Reader's Choice: a look back at Gattaca (1997)

Welcome to the new bi-weekly series "Reader's Choice." For the first episode I gave you a choice of several films currently streaming and you picked Gattaca (on Amazon Prime). I hope you enjoy and comment since we haven't talked about this movie ever, that I can recall. - Nathaniel

Memories of Gattaca are fuzzy at best. I saw it only once in theaters 19 years ago. I remember: Jude Law in a wheelchair; sterile, sleek, and awesome production design; Uma Thurman being an icy receptionist?; Ethan Hawke being less of a perfect specimen than Jude Law in the context of the movie (this remains true out of context); a hard to buy premise about violence being bred out of the human race?; something about brothers swimming? That's it. 

Join me in this revisit...

An odd juxtaposition: When the costume design credit arrives we're looking at a naked body

Gattaca begins with a beautiful blue credits sequence which becomes eerier as it goes along once you realize what its macro imagery is telling you. Ethan Hawke is ridding himself of all human detritus: dead flesh, body hair, cuticles, until he's smooth as a statue. He repeats this in several ways though sometimes (at work) the detritus isn't his. All the workers at his job get their fingers pricked upon entering like its a diabetic research center. There are even daily urine tests... which seems extreme for a world that's so into cleanliness. What if someone misses the specimen cup? 

At the pee test the doctor (Xander Berkeley) looks right at his penis and says the following. [more...]

Julianne Moore's husband in [safe] checks out Uma Thurman's soon-to-be husband's junk.

Beautiful piece of equipment there, Jerome. I see a great many in the course of a given day. Yours just happens to be an exceptional example. I don't know why my folks didn't order one like that for me.

You could order Ethan Hawke's penis in the Nineties ?!?

First good shot of Uma as she approaches Ethan to tell him not to gaze up in the sky if he wants to pretend not to care. They're astronauts of some kind (this is all very vague) so I was wrong about her being a receptionist. It's the perfect segueway to a flashback of World Building. It's a doozy of a longwinded flashback, too, travelling all the way back to his conception. Take that, stuffy old biopics that only think to begin with the birth!

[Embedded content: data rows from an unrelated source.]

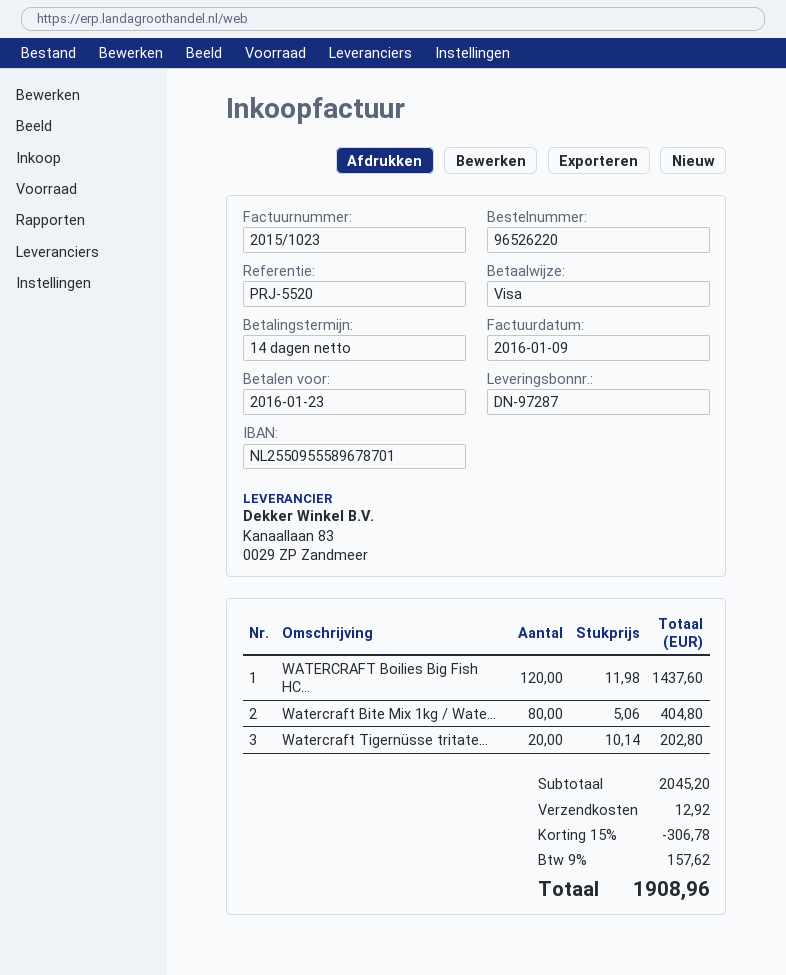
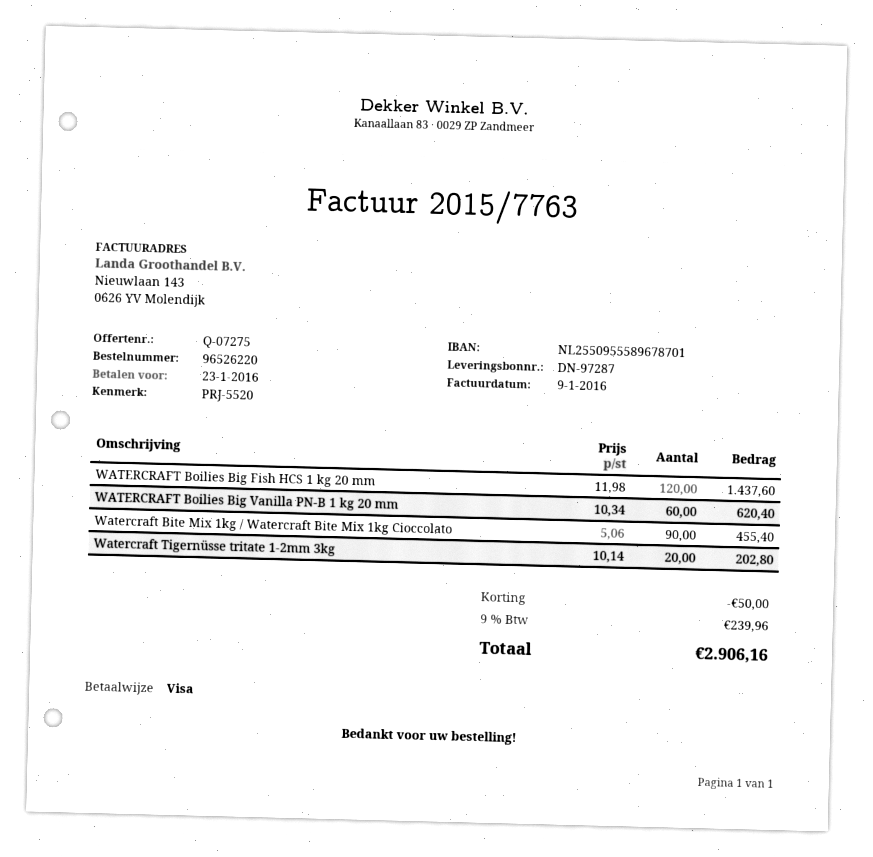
invoice number: 2015/1023 -> 2015/7763
Watercraft Bite Mix 1kg / Wate...: 80 x 5.06 = 404.80 -> 90 x 5.06 = 455.40
WATERCRAFT Boilies Big Vanilla PN-B 1 kg 20 mm: none -> 60 x 10.34 = 620.40
discount: 306.78 -> 50.00
shipping: 12.92 -> none
tax: 9% = 157.62 -> 9% = 239.96
total: 1908.96 -> 2906.16

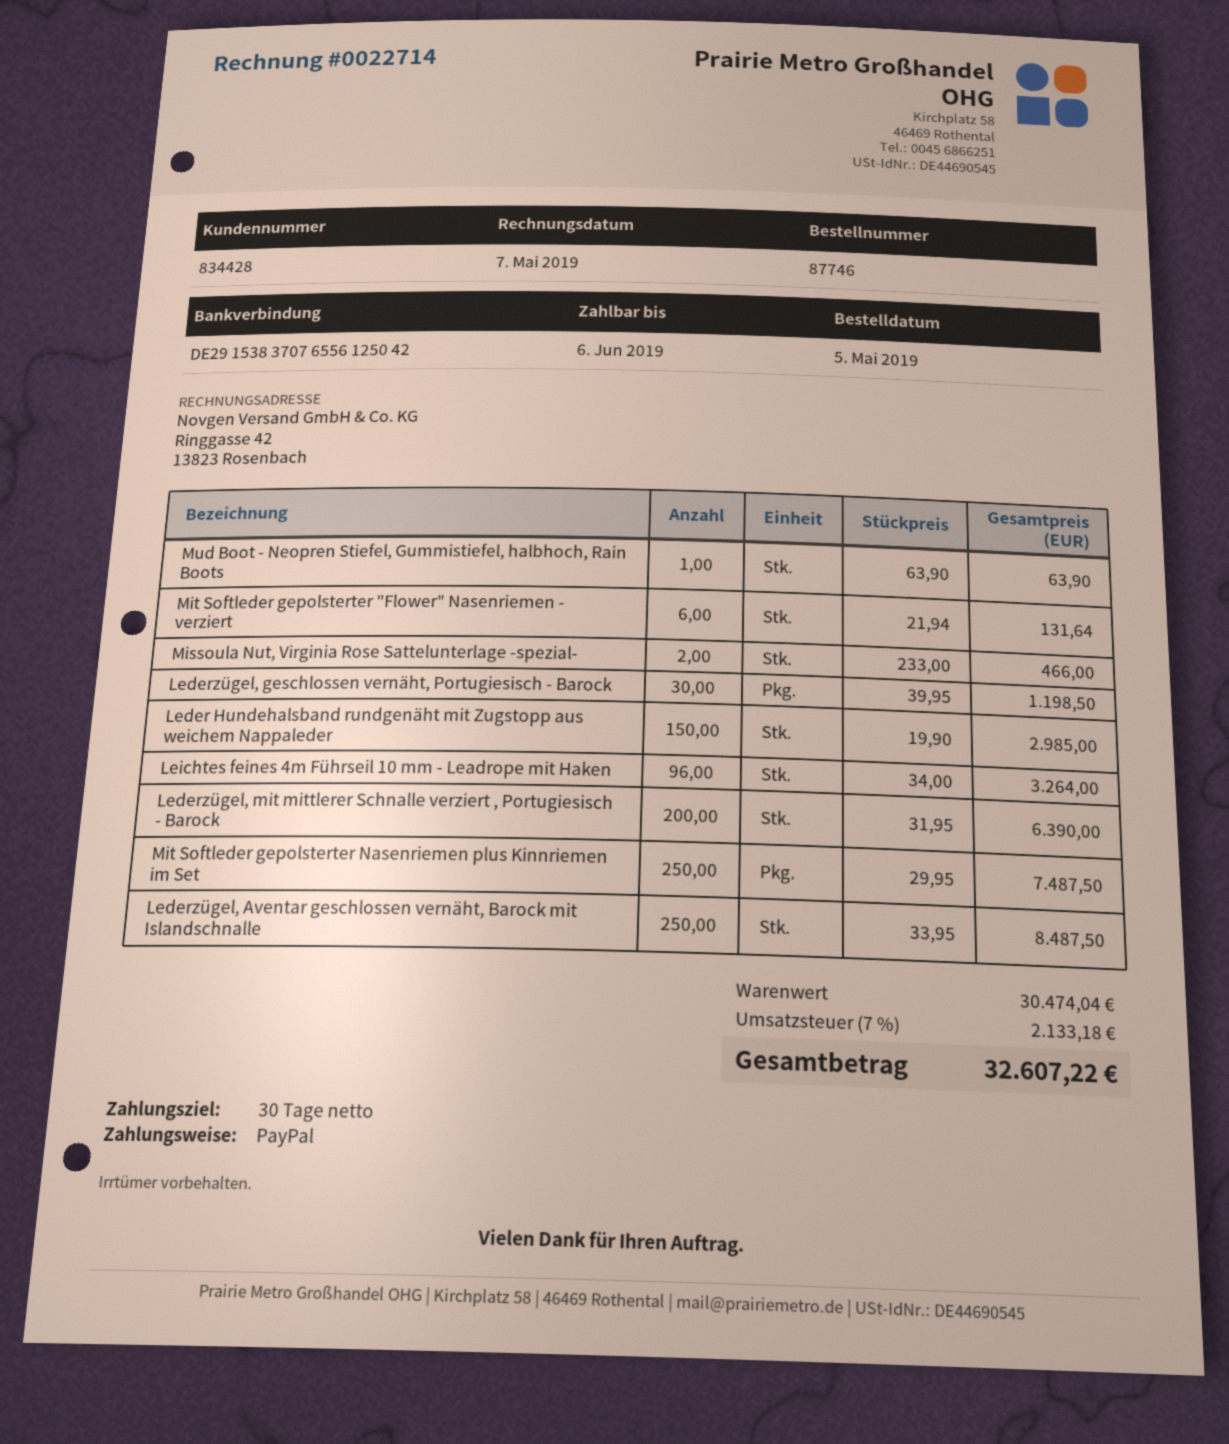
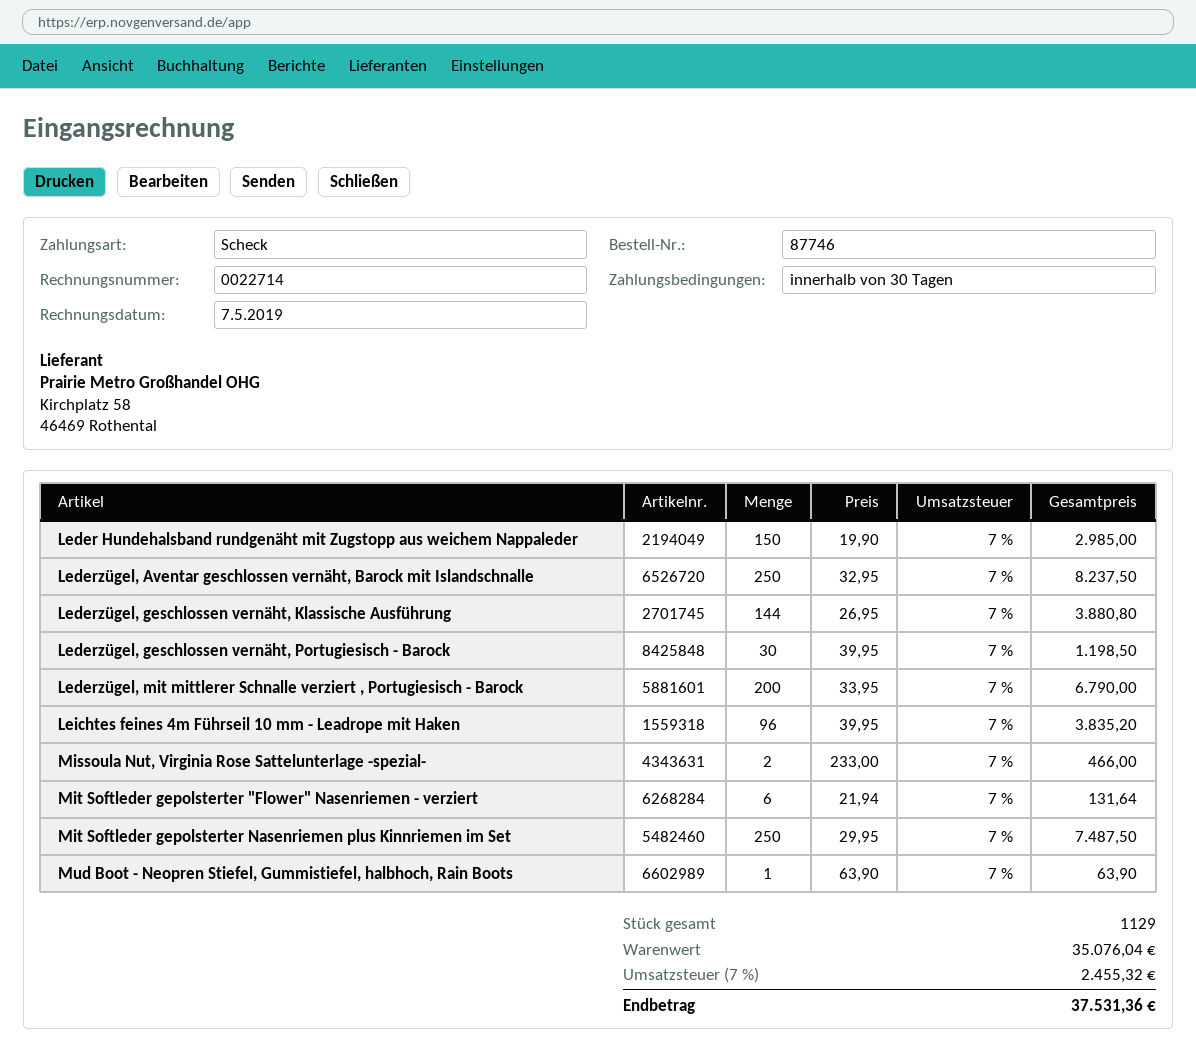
payment method: PayPal -> cheque
Leichtes feines 4m Führseil 10 mm - Leadrope mit Haken: 96 x 34.00 = 3264.00 -> 96 x 39.95 = 3835.20
Lederzügel, mit mittlerer Schnalle verziert , Portugiesisch - Barock: 200 x 31.95 = 6390.00 -> 200 x 33.95 = 6790.00
Lederzügel, Aventar geschlossen vernäht, Barock mit Islandschnalle: 250 x 33.95 = 8487.50 -> 250 x 32.95 = 8237.50
Lederzügel, geschlossen vernäht, Klassische Ausführung: none -> 144 x 26.95 = 3880.80
subtotal: 30474.04 -> 35076.04
tax: 7% = 2133.18 -> 7% = 2455.32
total: 32607.22 -> 37531.36

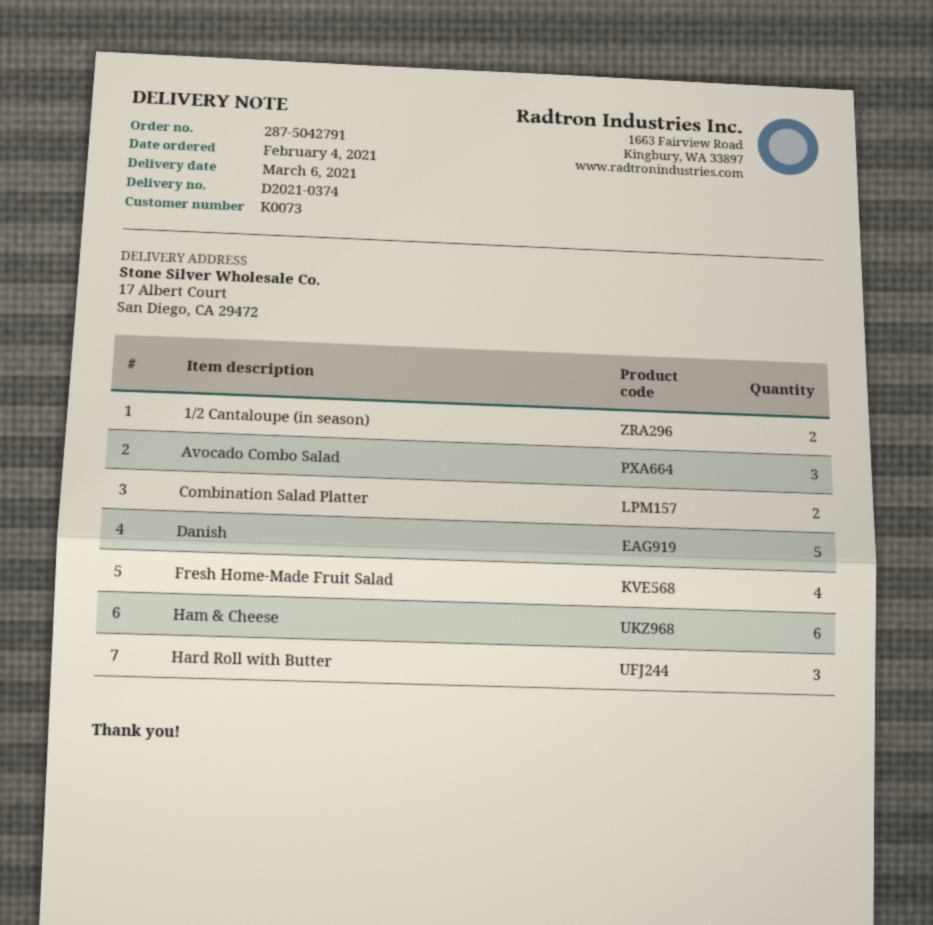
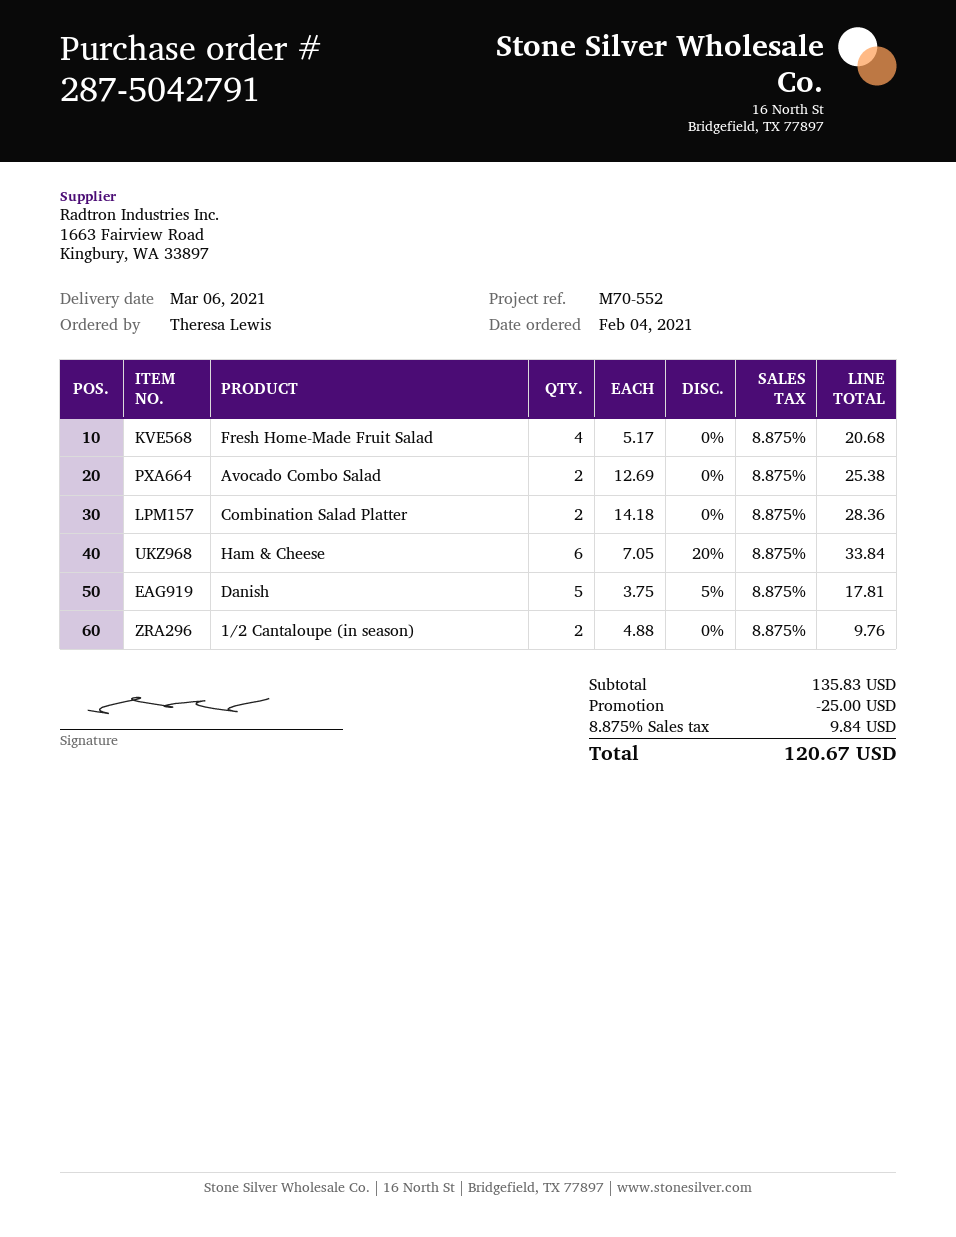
Avocado Combo Salad: 3 -> 2
Hard Roll with Butter: 3 -> none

Look at the delivery nurse. It's Maya Rudolph delivering Ethan Hawke as a baby in her very first film

The flashback goes on for 25 entire minutes, which is about a fourth of the movie's running time. This "Not Too Distant Future" needs a lot of backstory. As Ethan Hawke narrates we get the full account. He is not Jerome but Vincent Freeman (note the unsubtle last name!) doomed to second class citizenship because he had a natural birth rather than a genetically modified start. In this future there are genetically perfect people and a caste like system where everyone else is bottom rung. Vincent had a perfect younger brother Anton so he's even second class even his family and but one day after beating his brother surprisingly in a swimming match he leaves the family behind for good and vanishes.

Vincent devises a plan to buy a genetically perfect person's identity that's for sale on the black market -- that shady Tony Shalhoub's always selling something. There's even a cutesy name for people who try to get away with this trick, a "borrowed ladder" or a "de'gene'rate" get it? Enter the real Jerome (Jude Law) genetically perfect but doomed to a wheelchair because "there's no gene for fate" and he was paralyzed in an accident. 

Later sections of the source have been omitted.